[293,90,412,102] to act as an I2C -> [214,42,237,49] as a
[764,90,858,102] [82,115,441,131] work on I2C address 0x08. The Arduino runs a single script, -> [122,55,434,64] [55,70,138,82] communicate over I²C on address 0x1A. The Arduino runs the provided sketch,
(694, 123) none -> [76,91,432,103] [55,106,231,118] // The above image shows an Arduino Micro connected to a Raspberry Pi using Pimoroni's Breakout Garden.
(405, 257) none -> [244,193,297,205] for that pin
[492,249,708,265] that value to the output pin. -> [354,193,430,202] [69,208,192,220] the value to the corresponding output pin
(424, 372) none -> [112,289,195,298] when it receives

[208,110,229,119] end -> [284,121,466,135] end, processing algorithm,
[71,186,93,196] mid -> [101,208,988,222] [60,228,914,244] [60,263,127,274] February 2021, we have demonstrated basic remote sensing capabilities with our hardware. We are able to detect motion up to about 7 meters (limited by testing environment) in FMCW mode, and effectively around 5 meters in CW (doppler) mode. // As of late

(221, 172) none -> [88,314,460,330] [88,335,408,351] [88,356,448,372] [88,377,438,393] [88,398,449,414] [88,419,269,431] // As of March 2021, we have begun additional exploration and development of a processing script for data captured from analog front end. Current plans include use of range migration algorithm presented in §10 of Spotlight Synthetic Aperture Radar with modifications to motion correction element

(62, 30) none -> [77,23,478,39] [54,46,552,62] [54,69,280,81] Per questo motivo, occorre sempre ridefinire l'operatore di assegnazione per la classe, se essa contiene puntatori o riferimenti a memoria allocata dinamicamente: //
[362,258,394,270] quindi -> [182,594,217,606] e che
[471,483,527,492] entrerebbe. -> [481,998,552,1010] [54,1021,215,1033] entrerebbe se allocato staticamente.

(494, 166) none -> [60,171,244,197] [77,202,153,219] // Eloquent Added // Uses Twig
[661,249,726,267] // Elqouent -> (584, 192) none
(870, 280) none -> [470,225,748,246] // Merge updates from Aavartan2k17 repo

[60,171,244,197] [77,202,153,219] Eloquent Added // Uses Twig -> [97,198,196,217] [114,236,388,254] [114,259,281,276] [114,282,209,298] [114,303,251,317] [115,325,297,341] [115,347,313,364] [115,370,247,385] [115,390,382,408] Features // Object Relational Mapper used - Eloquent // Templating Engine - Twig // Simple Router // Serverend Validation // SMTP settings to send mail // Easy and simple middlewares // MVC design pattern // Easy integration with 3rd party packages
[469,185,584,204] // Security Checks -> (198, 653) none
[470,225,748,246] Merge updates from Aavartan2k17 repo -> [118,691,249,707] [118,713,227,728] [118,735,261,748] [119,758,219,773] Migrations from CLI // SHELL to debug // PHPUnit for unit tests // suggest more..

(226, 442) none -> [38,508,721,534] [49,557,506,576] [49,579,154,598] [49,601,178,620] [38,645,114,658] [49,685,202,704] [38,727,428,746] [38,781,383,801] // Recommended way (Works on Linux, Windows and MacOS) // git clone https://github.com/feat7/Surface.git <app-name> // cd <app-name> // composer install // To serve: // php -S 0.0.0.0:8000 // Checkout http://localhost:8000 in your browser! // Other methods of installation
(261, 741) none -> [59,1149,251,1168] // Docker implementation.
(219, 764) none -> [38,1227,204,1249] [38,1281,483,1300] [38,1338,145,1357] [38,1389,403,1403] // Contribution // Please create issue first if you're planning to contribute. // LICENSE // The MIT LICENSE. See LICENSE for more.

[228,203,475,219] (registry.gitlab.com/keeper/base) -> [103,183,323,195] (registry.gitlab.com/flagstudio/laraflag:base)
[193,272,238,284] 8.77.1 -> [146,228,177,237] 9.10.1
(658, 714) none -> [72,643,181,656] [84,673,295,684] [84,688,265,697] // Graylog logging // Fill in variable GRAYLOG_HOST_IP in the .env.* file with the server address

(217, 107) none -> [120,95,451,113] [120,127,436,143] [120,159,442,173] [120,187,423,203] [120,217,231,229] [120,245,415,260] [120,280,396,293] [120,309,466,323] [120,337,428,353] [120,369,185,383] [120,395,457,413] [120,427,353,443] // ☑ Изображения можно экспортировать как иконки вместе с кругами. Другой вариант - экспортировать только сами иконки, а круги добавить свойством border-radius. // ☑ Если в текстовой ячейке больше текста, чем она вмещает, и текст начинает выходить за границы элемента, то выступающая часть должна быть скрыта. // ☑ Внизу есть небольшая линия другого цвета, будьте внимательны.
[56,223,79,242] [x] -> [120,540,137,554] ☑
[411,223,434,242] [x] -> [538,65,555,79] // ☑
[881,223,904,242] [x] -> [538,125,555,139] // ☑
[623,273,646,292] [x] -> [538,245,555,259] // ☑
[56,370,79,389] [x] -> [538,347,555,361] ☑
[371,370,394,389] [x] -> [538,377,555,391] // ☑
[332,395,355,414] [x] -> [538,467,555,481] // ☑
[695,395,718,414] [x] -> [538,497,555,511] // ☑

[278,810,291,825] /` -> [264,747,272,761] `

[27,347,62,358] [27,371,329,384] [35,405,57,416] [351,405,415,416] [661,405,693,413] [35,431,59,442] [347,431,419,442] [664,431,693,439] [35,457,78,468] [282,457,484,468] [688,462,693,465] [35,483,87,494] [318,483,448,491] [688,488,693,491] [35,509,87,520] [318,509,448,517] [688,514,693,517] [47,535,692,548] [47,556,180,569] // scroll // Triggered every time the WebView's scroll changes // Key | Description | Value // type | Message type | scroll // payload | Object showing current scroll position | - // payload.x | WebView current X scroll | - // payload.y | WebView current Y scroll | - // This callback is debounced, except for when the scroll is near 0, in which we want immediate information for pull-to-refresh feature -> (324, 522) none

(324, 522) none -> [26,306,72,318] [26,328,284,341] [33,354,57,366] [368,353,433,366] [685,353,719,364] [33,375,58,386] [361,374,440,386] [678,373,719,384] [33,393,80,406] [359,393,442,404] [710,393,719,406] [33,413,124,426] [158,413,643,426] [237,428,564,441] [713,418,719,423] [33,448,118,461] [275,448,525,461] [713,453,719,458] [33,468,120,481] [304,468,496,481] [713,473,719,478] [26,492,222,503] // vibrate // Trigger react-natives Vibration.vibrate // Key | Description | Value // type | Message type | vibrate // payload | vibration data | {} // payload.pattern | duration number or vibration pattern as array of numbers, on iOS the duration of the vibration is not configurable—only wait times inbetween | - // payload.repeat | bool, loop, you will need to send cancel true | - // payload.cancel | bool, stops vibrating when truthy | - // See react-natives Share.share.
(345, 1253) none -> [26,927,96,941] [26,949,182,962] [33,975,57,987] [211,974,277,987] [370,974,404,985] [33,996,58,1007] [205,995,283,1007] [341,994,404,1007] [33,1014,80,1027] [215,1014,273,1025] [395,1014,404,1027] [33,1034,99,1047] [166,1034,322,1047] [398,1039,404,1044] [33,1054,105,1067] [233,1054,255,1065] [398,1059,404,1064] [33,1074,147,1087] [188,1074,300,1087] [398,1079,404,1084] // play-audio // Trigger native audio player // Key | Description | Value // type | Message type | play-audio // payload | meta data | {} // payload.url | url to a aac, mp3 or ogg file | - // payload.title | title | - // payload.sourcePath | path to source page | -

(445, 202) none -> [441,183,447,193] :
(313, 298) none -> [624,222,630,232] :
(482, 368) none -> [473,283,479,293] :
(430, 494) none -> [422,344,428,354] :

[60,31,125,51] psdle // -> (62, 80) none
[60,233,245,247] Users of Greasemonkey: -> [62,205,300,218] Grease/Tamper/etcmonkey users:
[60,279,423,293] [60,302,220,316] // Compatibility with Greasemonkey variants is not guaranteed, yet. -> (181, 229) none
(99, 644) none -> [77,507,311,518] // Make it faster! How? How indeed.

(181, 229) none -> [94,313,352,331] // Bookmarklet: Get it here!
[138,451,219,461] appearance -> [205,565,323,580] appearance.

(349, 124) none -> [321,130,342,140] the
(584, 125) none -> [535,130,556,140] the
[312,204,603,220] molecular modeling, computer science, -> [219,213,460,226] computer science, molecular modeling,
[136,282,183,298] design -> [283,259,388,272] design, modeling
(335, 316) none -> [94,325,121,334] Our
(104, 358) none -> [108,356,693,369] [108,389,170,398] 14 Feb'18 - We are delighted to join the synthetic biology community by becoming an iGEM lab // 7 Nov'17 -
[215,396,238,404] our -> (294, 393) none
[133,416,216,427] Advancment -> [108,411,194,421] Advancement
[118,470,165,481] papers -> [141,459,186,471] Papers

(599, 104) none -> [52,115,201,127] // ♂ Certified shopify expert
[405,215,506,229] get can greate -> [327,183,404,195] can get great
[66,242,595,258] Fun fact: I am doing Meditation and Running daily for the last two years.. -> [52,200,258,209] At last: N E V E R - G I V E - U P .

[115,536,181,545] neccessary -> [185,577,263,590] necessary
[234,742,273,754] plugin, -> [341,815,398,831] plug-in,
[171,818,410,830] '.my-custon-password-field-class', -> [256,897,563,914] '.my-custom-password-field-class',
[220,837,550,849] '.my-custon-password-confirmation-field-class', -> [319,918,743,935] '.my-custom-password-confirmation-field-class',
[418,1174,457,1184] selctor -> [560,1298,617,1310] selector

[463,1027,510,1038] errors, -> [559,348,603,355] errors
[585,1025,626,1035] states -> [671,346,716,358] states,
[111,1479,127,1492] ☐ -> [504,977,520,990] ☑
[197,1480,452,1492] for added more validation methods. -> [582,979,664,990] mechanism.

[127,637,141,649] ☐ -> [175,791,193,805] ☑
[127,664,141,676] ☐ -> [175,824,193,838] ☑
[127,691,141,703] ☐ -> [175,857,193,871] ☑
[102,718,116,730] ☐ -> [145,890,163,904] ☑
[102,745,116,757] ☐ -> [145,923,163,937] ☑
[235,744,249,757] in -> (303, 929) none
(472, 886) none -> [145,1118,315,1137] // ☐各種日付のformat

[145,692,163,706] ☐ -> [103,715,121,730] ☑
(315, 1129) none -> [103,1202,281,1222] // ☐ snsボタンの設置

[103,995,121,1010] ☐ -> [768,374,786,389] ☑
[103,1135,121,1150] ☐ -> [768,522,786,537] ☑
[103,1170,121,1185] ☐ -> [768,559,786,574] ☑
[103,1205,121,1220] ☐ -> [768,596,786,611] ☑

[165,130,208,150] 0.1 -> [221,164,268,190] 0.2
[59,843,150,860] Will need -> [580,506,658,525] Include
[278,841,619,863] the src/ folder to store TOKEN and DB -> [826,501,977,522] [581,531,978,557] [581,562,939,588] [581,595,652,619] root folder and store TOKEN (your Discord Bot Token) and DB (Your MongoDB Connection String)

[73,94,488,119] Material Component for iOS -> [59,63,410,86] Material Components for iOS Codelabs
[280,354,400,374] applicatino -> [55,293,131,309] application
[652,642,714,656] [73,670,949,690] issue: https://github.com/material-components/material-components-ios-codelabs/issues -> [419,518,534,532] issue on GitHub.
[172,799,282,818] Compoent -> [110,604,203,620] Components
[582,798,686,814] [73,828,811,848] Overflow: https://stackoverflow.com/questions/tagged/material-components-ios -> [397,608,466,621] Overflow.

DIRECTIONS FOR THIS TASK » Show all lines of the material in which the word "address" can be found.

EXERCISE ANSWER »
[764,90,858,102] [82,115,441,131] work on I2C address 0x08. The Arduino runs a single script, -> [122,55,434,64] [55,70,138,82] communicate over I²C on address 0x1A. The Arduino runs the provided sketch,
(658, 714) none -> [72,643,181,656] [84,673,295,684] [84,688,265,697] // Graylog logging // Fill in variable GRAYLOG_HOST_IP in the .env.* file with the server address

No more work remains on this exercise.